The histologic diagnosis of the remaining 6 entities (Supplementary Table 5) were discordant with the final diagnosis according to the latest WHO classification: 2 SMZL (3%), 1 ENMZL (1.5%), 1 (1.5%) follicular lymphoma (FL), 1 LPL (1.5%), 1 (1.5%) B-lymphoblastic leukemia/lymphoma (B-LBL) and 1 (1.5%) Angioimmunoblastic T-cell lymphoma (AITL). The representative slides of the H&E and IHC are shown in Figs. 3, 4 and 5.

The non-lymphoid malignancies and other rare conditions that were more accurately diagnosed using IHC are shown in Supplementary Table 6. Apart from the identified rare conditions such as Castleman Disease (n = 2; 14.3%), Rosai Dorfman Disease (n = 2; 14.3%), the rest of the cases were metastases of carcinomas (n = 6; 43%) and sarcomas (n = 4; 28.6%).

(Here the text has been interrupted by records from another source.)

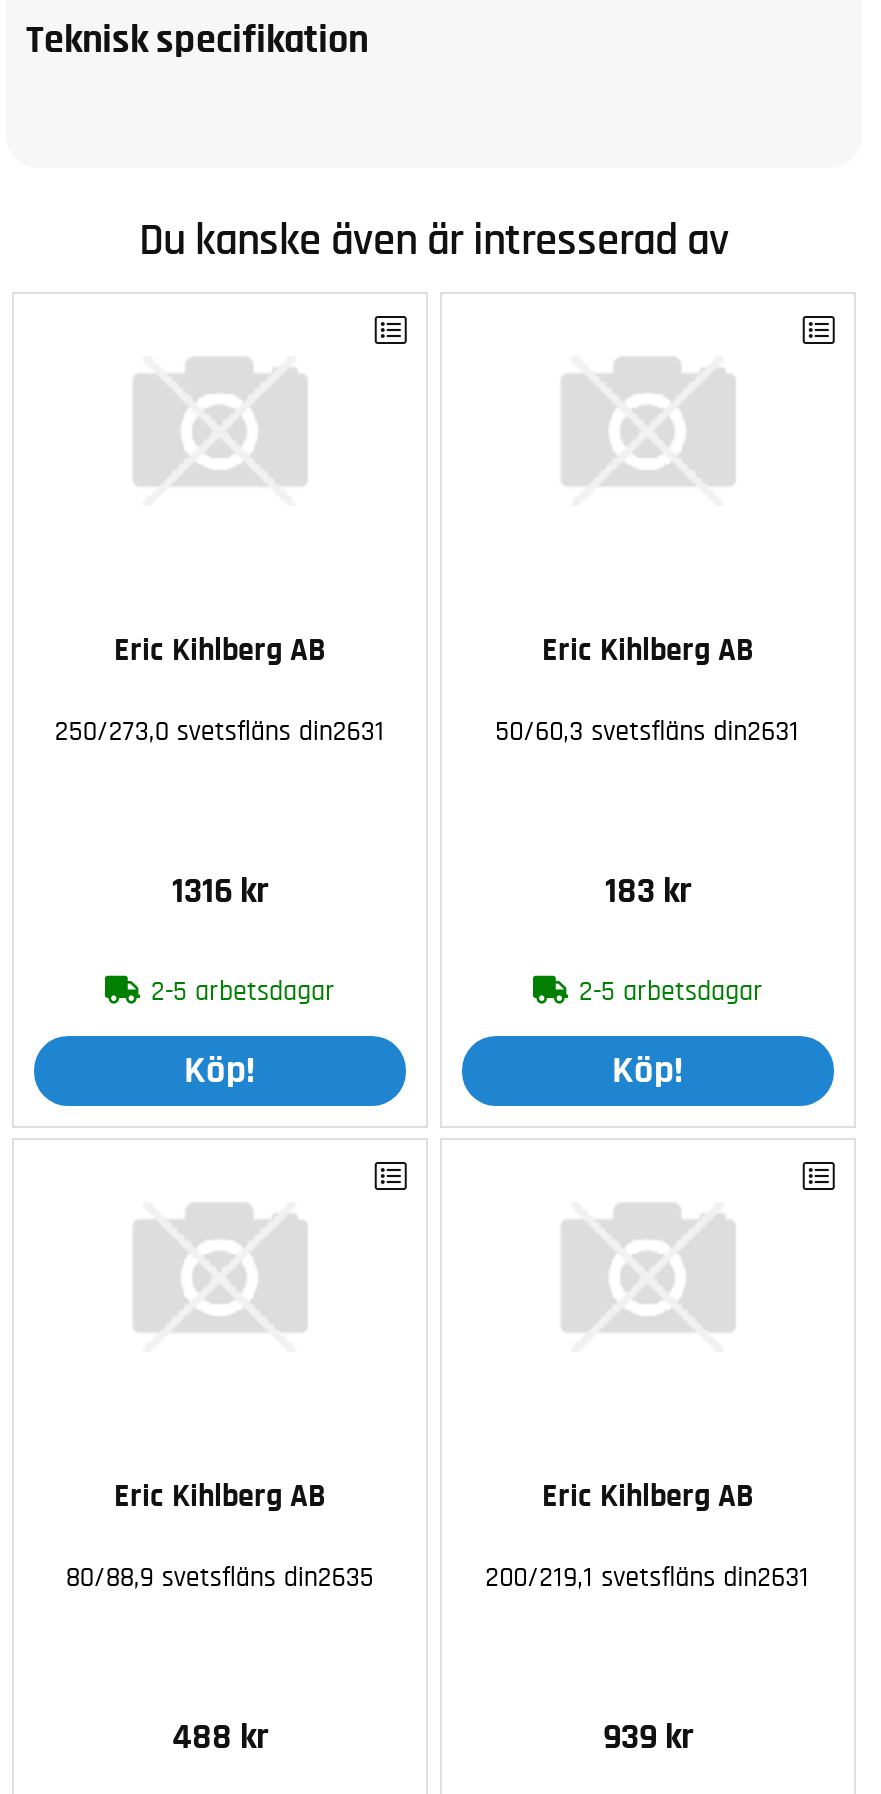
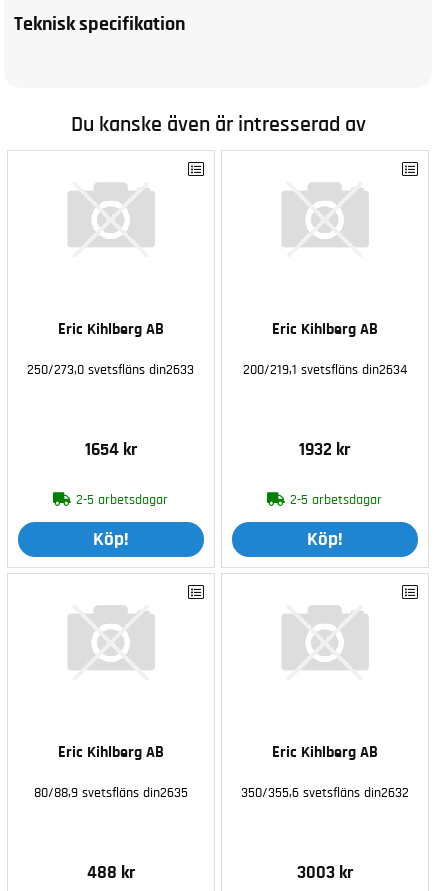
- 250/273,0 svetsfläns din2631
+ 250/273,0 svetsfläns din2633

- 50/60,3 svetsfläns din2631
+ 200/219,1 svetsfläns din2634

- 1316 kr
+ 1654 kr

- 183 kr
+ 1932 kr

- 200/219,1 svetsfläns din2631
+ 350/355,6 svetsfläns din2632

- 939 kr
+ 3003 kr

The COO determined by the Hans algorithm demonstrated that 10 (71.4%) cases were of the Germinal Center type (GCB), 3 (21.4%) were Non-Germinal Centre (non-GCB) type, and 1 (7.1%) case could not be determined (Supplementary Table 3). Also, in both GCB and non-GCB subtypes, two of the DLBCL, NOS (14.3%), presented co-expression of c-MYC protein and BCL2 (“double expressors”).